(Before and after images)
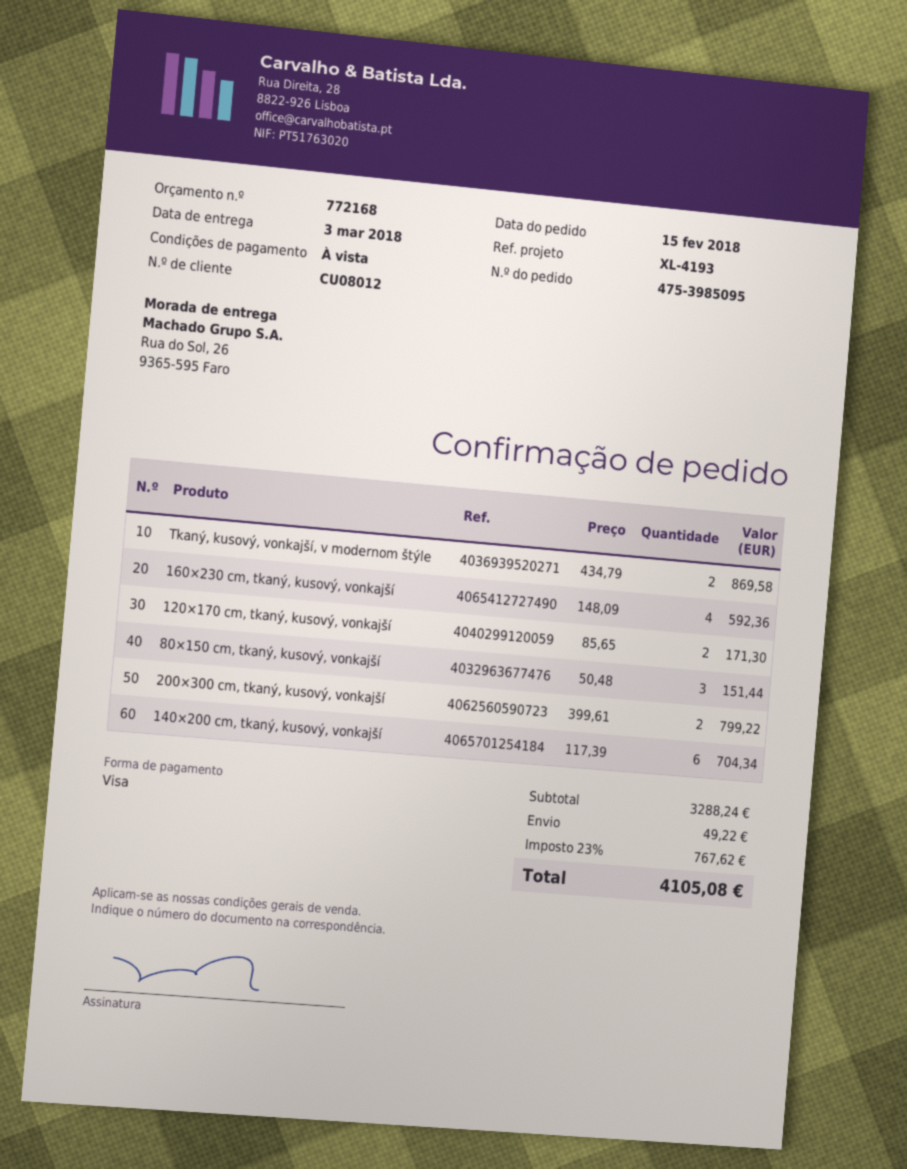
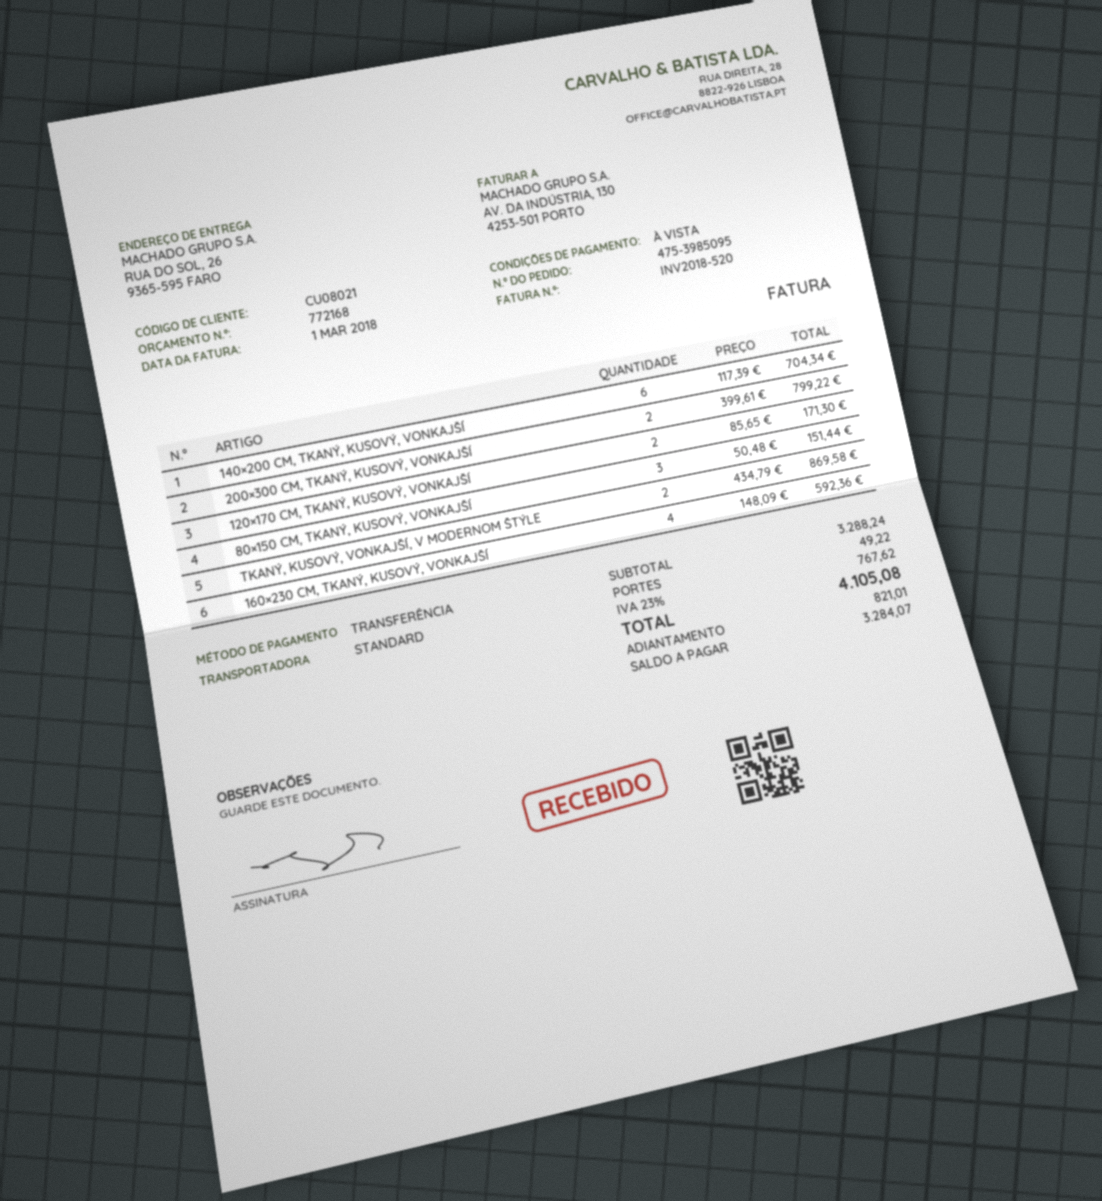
customer number: CU08012 -> CU08021
payment method: Visa -> bank transfer

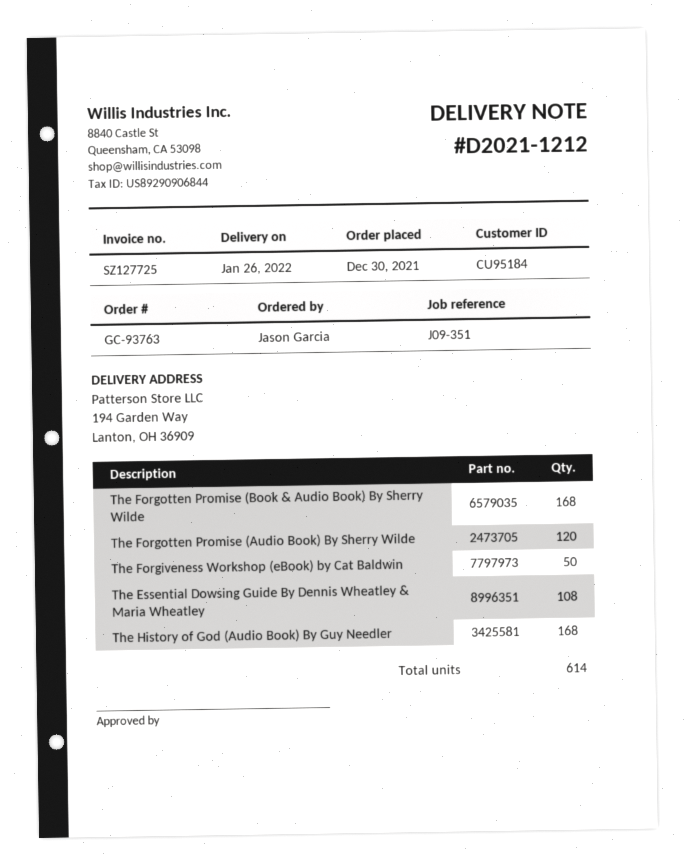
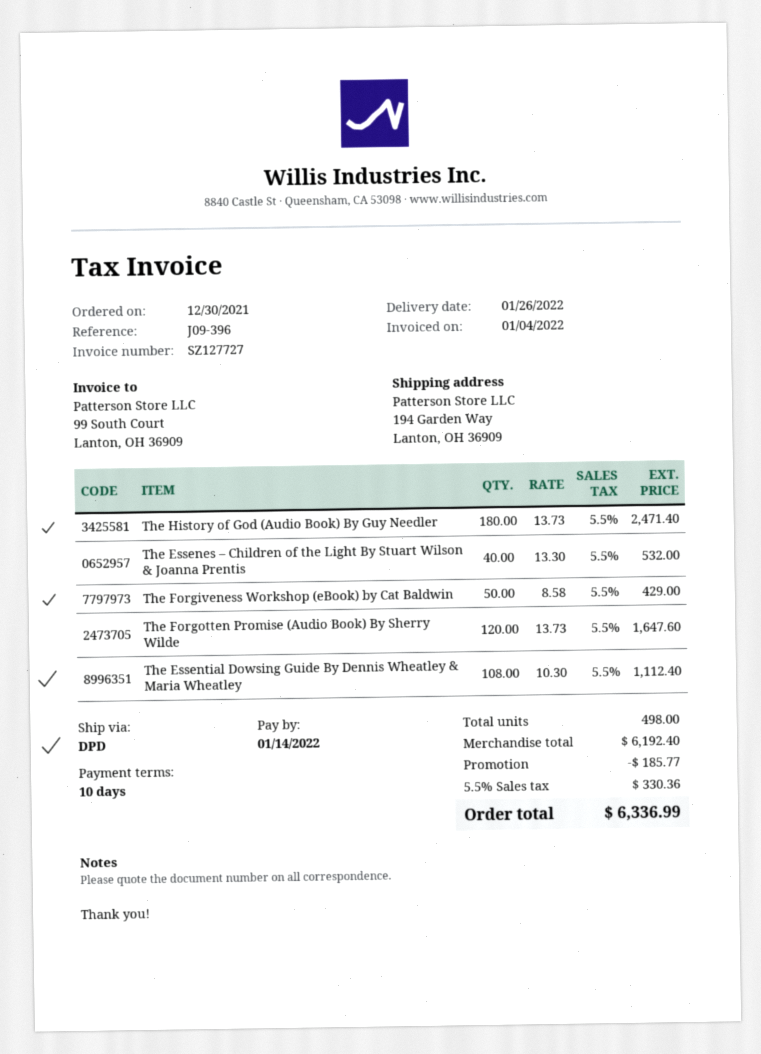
invoice number: SZ127725 -> SZ127727
reference: J09-351 -> J09-396
The Forgotten Promise (Book & Audio Book) By Sherry Wilde: 168 -> none
The History of God (Audio Book) By Guy Needler: 168 -> 180
The Essenes – Children of the Light By Stuart Wilson & Joanna Prentis: none -> 40
total quantity: 614 -> 498

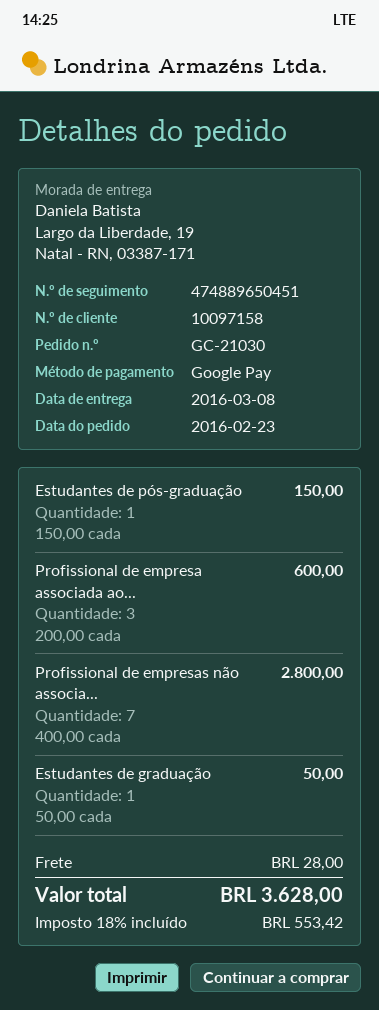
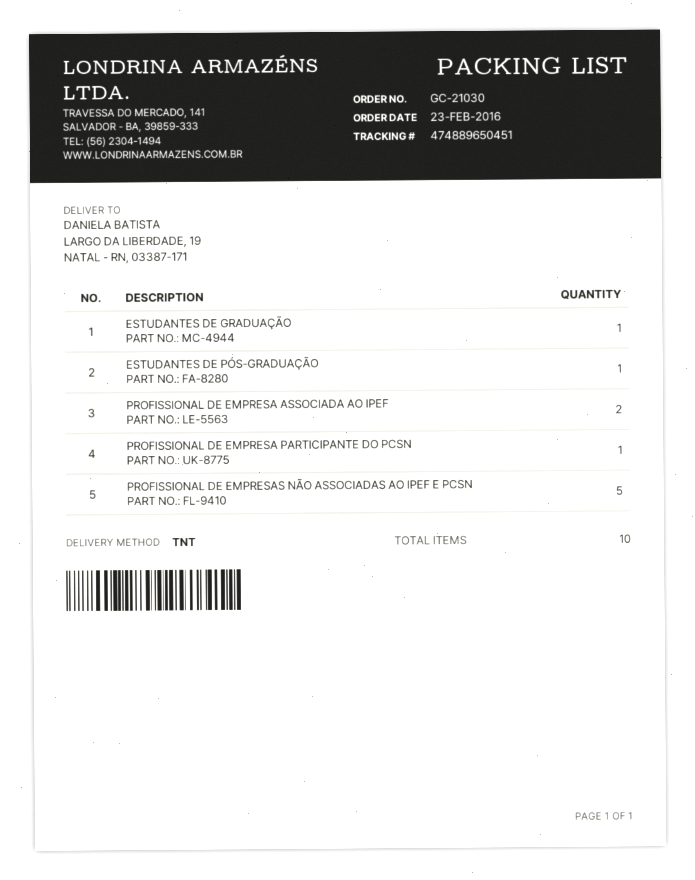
Profissional de empresa associada ao...: 3 -> 2
Profissional de empresas não associa...: 7 -> 5
PROFISSIONAL DE EMPRESA PARTICIPANTE DO PCSN: none -> 1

What the task requires:
Could you state how many lines in the entries contain the word "Book"? Reply with nothing but the number.

Exercise solution:
2